The dataset chosen for this task is the hatebase dataset Davidson et al. 2017 this imbalanced dataset was annotated by crowd flower from a random sample 25,000 tweets. It consists of three classes

  • Hate - 0
  • Offensive - 1
  • Neither - 2

Data Augmentation Method Used:

Easy Data Augmentation are a group of 4 simple data augmentation techniques that are easy to implement created by Jason Wei. Listed as follows:

Synonym Replacement (SR): Goes through each sentence, selects a number of words “n” (not stop words) at random Replaces each selected word with one of its own random synonyms.

Random Swap (RS): It iterates through each sentence selecting two words randomly and swapping their positions, this is done “n” times.

Random Deletion (RD): It goes through each sentence in the corpus, with a probability “p” each word in the sentence is removed or not based based on “p”.

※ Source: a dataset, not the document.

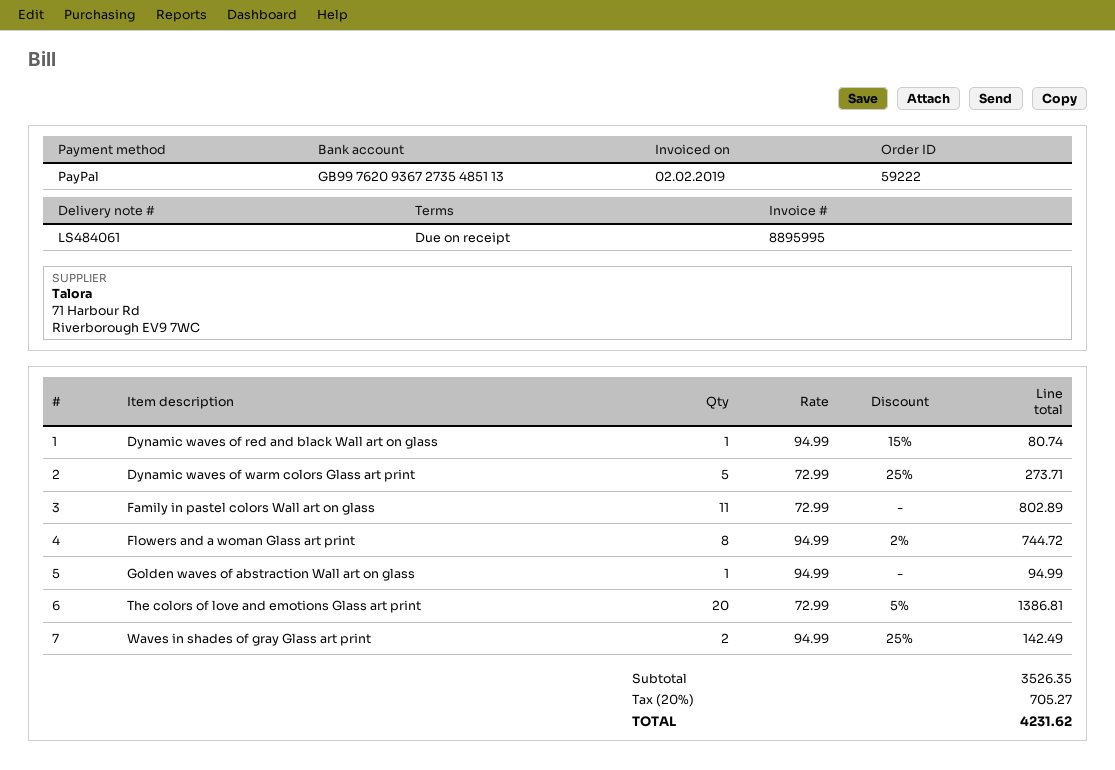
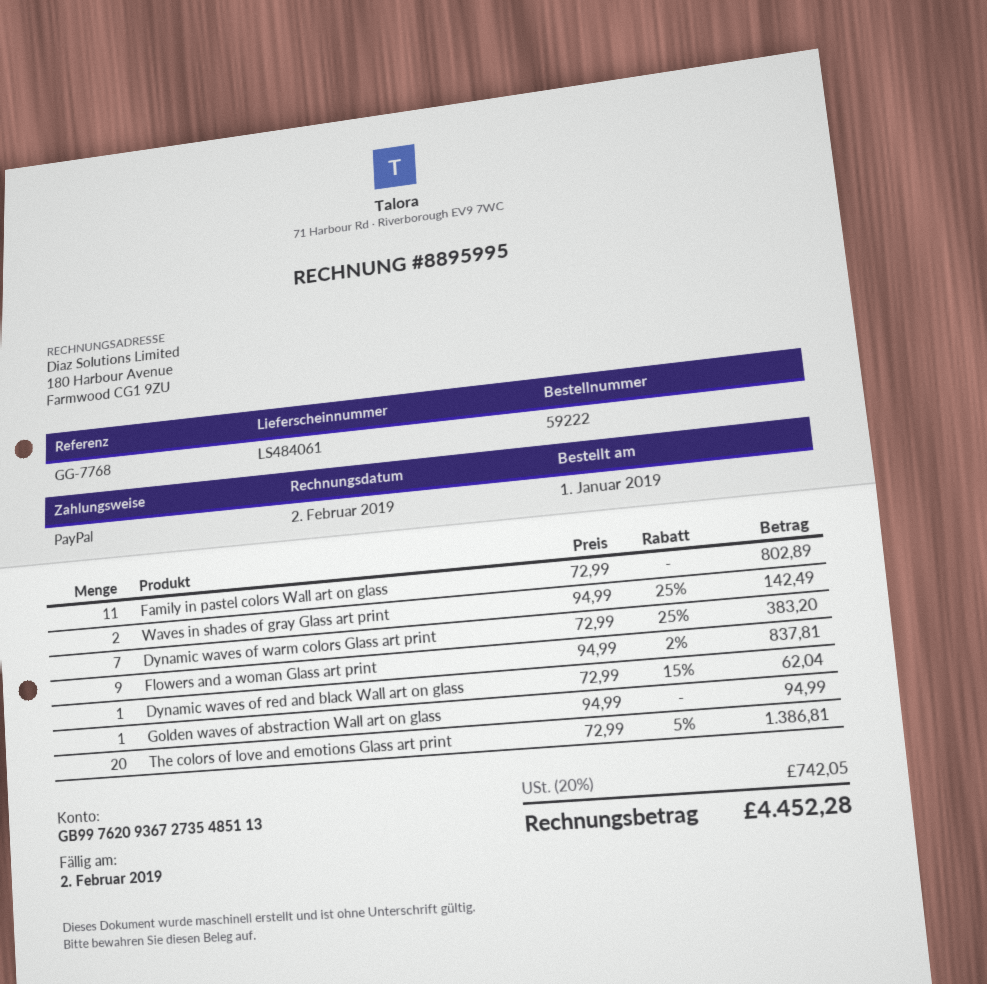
Dynamic waves of red and black Wall art on glass: 1 x 94.99 - 15% = 80.74 -> 1 x 72.99 - 15% = 62.04
Dynamic waves of warm colors Glass art print: 5 x 72.99 - 25% = 273.71 -> 7 x 72.99 - 25% = 383.20
Flowers and a woman Glass art print: 8 x 94.99 - 2% = 744.72 -> 9 x 94.99 - 2% = 837.81
tax: 20% = 705.27 -> 20% = 742.05
total: 4231.62 -> 4452.28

Random Insertion (RI): Goes through each sentence, selecting a number of words “n” (not stop words) at random and adding a synonym of each selected word at random positions in the sentence.

Model Pipeline:

The LSTM model architecture consist of 6 layers: 1 embedding layer, 1 spatial drop out layer, a 128 neuron LSTM layer with input dropout and recurrent drop out, and 1 dense layer with relu activation function, 1 dropout layer and an output dense layer with a soft max function.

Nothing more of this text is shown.